Песочные часы - страница 58

стр.

На нас, конечно, не будут иметь влияния. Ни на меня, ни на тех, кто это в данный момент читает.

Тут все в порядке. Нет проблемы. Такова естественная последовательность вещей. Только есть предложение: принять к сведению, что существует еще другой мир, наряду с нашим. Мир других критериев зла и добра, охватывающий четыре пятых рода человеческого, мир, где единичное, непродолжительное страдание личности — это, в сущности, ничто по сравнению с безмерным страданием миллионов.


LXXVIII. Неправда, что по мере развития средств информации и телевидения мир становится «глобальной деревней», как утверждает канадец Мак-Люэн[35]. Напротив, он становится все более захолустным и провинциальным, если говорить о его восприятии обывателем, сформированным «массовой культурой». Утомление от слишком большого количества стран, проблем, лозунгов и конфликтов приводит к тому, что стимулы взаимоуничтожаются, реакция притупляется, во всяком случае по сравнению с ситуацией пятнадцатилетней давности. Провинциализму сопутствует его родной брат — эгоизм. Затем появляется неумение мыслить в крупном временном и пространственном масштабе. Исчезает способность связывать далекие от нас факты с окружающей повседневностью. Это было подмечено уже сотни раз, но ничего не изменилось. Неужели так история мстит нашему миру за его чудесное разнообразие?

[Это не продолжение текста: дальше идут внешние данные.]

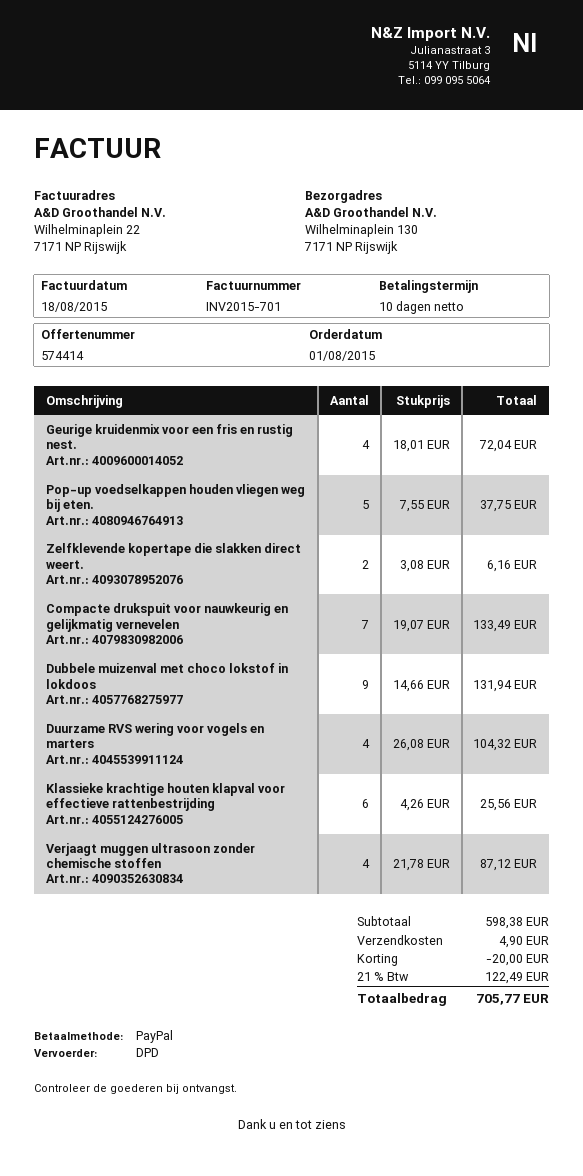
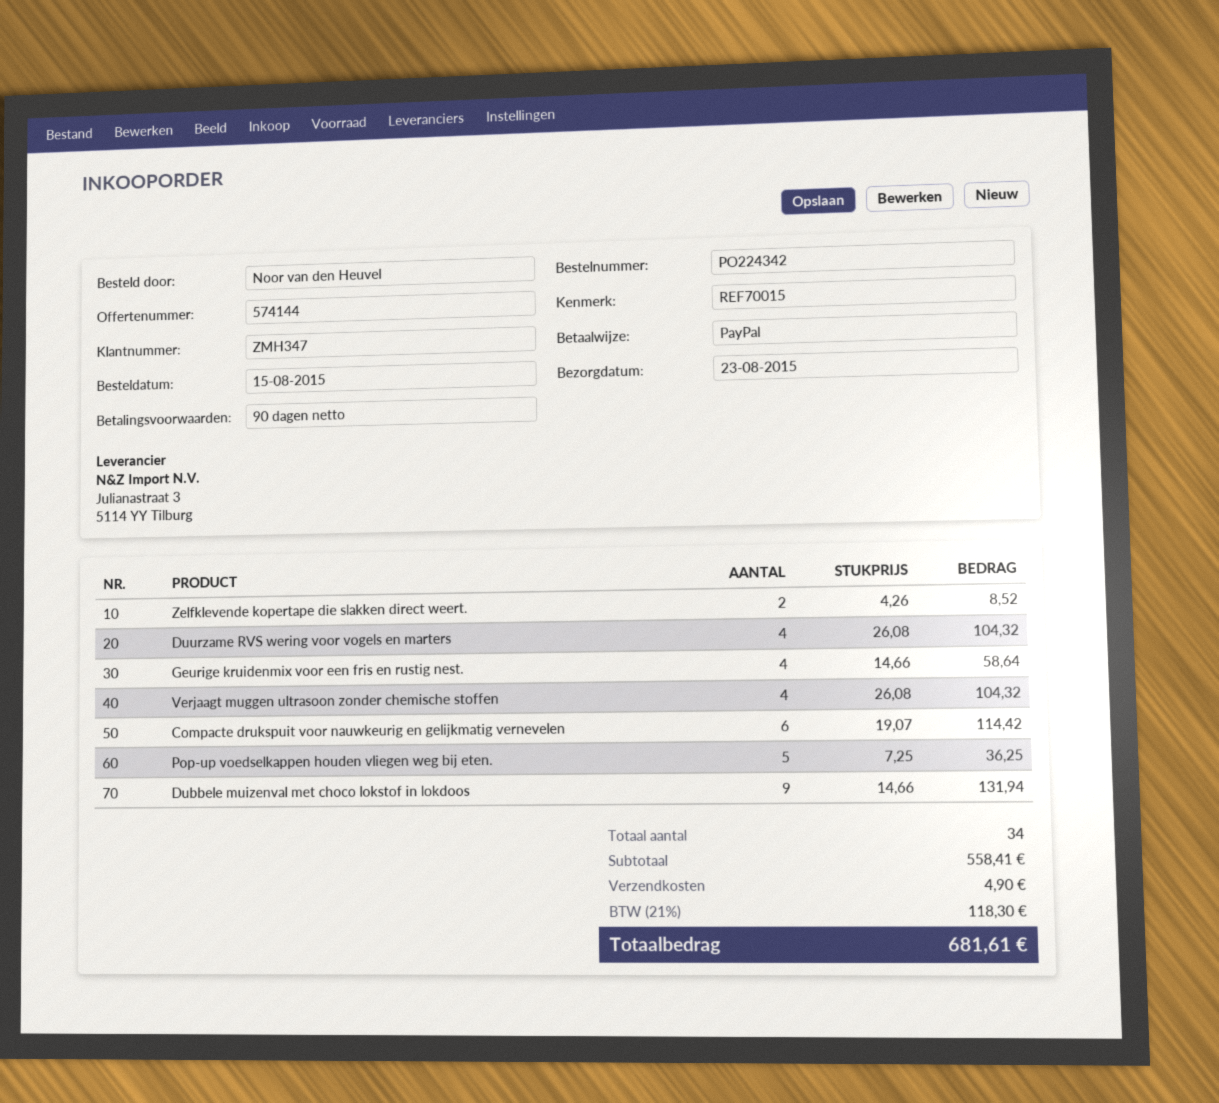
quote number: 574414 -> 574144
order date: 2015-08-01 -> 2015-08-15
payment terms: 10 days -> 90 days
Geurige kruidenmix voor een fris en rustig nest.: 4 x 18.01 = 72.04 -> 4 x 14.66 = 58.64
Pop-up voedselkappen houden vliegen weg bij eten.: 5 x 7.55 = 37.75 -> 5 x 7.25 = 36.25
Zelfklevende kopertape die slakken direct weert.: 2 x 3.08 = 6.16 -> 2 x 4.26 = 8.52
Compacte drukspuit voor nauwkeurig en gelijkmatig vernevelen: 7 x 19.07 = 133.49 -> 6 x 19.07 = 114.42
Klassieke krachtige houten klapval voor effectieve rattenbestrijding: 6 x 4.26 = 25.56 -> none
Verjaagt muggen ultrasoon zonder chemische stoffen: 4 x 21.78 = 87.12 -> 4 x 26.08 = 104.32
subtotal: 598.38 -> 558.41
discount: 20.00 -> none
tax: 21% = 122.49 -> 21% = 118.30
total: 705.77 -> 681.61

LXXIX. Жестокость азиатских революций? А как им не быть жестокими? Где еще в мире, исключая, быть может, ранний период конкисты и порабощения Африки, была в новое время создана система, которая стала бы столь ярким воплощением неумолимого насилия, бедствий, унижений и жестокости? Почему всякая азиатская контрреволюция, местная или импортированная, так быстро получает отпущение грехов и уходит в забвение, а о жестокостях народных движений годами говорят с возмущением и ужасом? Испытал ли Запад моральное потрясение по поводу четырехсот тысяч индонезийцев, которых в 1965 году насмерть забивали палками, вешали за руки на деревьях, топили, обезглавливали, четвертовали? Что поделывают палачи низама Хайдабарада, которые в 1947 году разжигали костры на животах бунтовавших крестьянок в Тиленгане, и элегантные британские офицеры, которые в 1952 году фотографировались с отсеченными головами малайзийских партизан? Кто лицемерно заламывает руки, сокрушаясь о судьбе изгнанных из Сайгона сутенеров, воров и бандитов, которым, видите ли, в Парагвае приходится основывать «El Nuevo Saigon»[36], и ничего не имеет сказать насчет «тигриных клеток»? Эти клетки, если требуется пояснение, изготавливались из толстых стальных прутьев с пятисантиметровым расстоянием между ними. За десять дней пребывания в клетке тело узника превращалось в один вонючий и гноящийся ожог. Все это происходило не несколько веков назад: через застенки сайгонско-американской полиции прошло более сорока тысяч человек. Последних узников полуживыми извлекли из «тигриных клеток» весной 1975 года.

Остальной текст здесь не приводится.